The Court held that the Act did not contain a privative clause or a right of appeal and was therefore a neutral factor. The purpose of the decision maker was to administer rights of access to information and records held by public bodies and to ensure public bodies complied with the Act. This factor was held to favour a deferential approach.

The nature of the question was whether s. 13 protected submissions provided by stakeholders in the public consultation process. It was not a general legal question or an issue of importance to the legal system as a whole. This factor favoured the application of a correctness standard of review.

The decision maker was held to have expertise in overseeing privacy compliance under the Act.

As such, a deferential standard of reasonableness was held to apply.

The Court held that the adjudicator’s decision was reasonable in that it met the Dunsmuir test to provide “justification, transparency and intelligibility within the decision making process.” The adjudicator had addressed the purpose of s. 13 in her decision. She also considered the applicability of s. 13.1 and submissions made by FIPA,  including the argument that submissions from stakeholders were not the subject of a confidentiality agreement. The question of whether outside stakeholders should be entitled to protection under s. 13 was dealt with by reference to the Ministry’s submissions and a brief footnoted reference. The Court did not find that the adjudicatory had given the question “short shrift”. The Court cited the decision in College of Physicians and Surgeons of British Columbia v. British Columbia (Information and Privacy Commissioner), 2001 BCSC 726 for the proposition that it does not matter who created the advice or recommendations, s. 13 could apply to advice or recommendations provided by a public body, employee or private citizen.

Although the adjudicator did not specifically address the question of whether stakeholders’ submissions in the context of voluntary public consultation made them submissions which should be excluded from the protection of s. 13.1, she did address the issue of whether the record of all undisclosed submissions was subject to disclosure. The adjudicator had considered that stakeholders’ submissions were not analogous to a public opinion poll or focus group, which would have been required to be disclosed under s. 13.2 of the Act.

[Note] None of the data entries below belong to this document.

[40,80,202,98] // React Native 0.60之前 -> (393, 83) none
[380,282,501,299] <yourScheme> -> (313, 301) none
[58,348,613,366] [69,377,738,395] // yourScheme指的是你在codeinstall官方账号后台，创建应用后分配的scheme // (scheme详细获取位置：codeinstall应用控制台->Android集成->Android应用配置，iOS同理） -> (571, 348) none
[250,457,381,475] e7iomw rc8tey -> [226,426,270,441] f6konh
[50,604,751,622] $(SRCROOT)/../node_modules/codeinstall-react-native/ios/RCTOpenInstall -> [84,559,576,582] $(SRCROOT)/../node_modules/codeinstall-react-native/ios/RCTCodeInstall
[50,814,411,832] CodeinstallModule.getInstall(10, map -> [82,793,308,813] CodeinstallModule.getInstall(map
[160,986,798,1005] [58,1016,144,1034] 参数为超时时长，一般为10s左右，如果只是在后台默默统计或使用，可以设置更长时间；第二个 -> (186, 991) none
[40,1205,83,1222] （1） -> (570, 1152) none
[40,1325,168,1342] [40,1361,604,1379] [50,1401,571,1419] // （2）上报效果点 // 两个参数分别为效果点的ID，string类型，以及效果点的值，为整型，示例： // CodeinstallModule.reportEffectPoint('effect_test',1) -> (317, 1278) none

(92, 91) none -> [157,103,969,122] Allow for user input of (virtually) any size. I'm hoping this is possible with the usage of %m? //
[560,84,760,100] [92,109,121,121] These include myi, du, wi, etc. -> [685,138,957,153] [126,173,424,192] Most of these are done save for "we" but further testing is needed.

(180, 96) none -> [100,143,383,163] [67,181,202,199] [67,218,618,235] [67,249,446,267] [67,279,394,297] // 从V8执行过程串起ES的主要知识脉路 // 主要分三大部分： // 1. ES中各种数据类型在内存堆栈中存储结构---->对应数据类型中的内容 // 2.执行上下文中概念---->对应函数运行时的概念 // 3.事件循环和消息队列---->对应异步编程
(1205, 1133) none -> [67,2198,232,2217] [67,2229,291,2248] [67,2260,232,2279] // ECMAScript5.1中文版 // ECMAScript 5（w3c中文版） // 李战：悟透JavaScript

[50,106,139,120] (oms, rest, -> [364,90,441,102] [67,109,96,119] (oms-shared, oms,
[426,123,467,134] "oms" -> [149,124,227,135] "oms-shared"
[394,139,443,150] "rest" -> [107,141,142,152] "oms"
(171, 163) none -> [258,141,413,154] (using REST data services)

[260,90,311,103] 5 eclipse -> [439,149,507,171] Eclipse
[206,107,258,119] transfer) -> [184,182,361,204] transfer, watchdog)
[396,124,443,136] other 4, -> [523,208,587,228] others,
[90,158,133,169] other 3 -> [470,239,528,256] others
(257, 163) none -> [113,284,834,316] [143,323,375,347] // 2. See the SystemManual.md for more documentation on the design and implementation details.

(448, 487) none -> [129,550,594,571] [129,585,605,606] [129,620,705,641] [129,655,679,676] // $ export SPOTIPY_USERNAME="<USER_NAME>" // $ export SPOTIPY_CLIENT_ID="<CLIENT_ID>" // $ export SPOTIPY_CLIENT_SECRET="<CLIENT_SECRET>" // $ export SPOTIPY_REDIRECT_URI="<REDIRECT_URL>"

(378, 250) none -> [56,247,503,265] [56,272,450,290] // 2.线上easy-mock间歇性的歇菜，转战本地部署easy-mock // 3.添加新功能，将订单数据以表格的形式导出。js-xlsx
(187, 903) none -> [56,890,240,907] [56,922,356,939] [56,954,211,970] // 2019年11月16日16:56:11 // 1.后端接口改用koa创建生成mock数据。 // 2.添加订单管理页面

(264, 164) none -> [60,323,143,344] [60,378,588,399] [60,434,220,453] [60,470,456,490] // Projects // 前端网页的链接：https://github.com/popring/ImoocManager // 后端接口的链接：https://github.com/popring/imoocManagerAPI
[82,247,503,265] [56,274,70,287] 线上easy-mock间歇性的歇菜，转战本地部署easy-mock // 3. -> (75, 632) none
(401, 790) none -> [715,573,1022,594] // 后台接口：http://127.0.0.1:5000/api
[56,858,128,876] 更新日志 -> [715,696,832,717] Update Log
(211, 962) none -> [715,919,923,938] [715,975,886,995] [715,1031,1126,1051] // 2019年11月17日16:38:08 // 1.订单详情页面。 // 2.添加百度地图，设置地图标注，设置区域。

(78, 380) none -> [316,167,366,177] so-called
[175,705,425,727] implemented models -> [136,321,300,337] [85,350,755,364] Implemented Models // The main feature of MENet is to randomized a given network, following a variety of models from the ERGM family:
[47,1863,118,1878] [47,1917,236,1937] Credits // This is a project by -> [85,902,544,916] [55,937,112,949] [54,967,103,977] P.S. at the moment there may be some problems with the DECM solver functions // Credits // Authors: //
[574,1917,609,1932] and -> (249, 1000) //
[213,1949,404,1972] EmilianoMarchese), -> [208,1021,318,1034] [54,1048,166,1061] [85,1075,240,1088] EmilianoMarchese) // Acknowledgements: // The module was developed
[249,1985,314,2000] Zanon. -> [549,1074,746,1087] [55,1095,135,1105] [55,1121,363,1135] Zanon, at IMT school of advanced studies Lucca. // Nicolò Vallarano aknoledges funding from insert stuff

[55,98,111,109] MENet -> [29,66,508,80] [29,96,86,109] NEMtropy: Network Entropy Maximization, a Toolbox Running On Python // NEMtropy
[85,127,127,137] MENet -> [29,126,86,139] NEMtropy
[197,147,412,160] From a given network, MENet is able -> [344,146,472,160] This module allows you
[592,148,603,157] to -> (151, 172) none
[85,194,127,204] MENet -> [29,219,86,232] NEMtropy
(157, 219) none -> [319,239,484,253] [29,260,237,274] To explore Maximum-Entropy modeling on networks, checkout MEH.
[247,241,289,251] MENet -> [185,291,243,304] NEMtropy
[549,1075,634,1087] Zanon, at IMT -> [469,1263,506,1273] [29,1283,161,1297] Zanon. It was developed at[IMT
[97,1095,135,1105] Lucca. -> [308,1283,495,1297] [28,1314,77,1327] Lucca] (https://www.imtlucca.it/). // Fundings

Ordering disclosure of stakeholders’ submissions would tend to reveal what recommendations had been made by a particular stakeholder which were incorporated into amendments to the Act. Although the purpose of the Act is to allow access to information held by public bodies, the decision was one that was consistent with the jurisprudence, the statutory protection, and previous decisions of the Information and Privacy Commissioner.

The petition for judicial review was dismissed.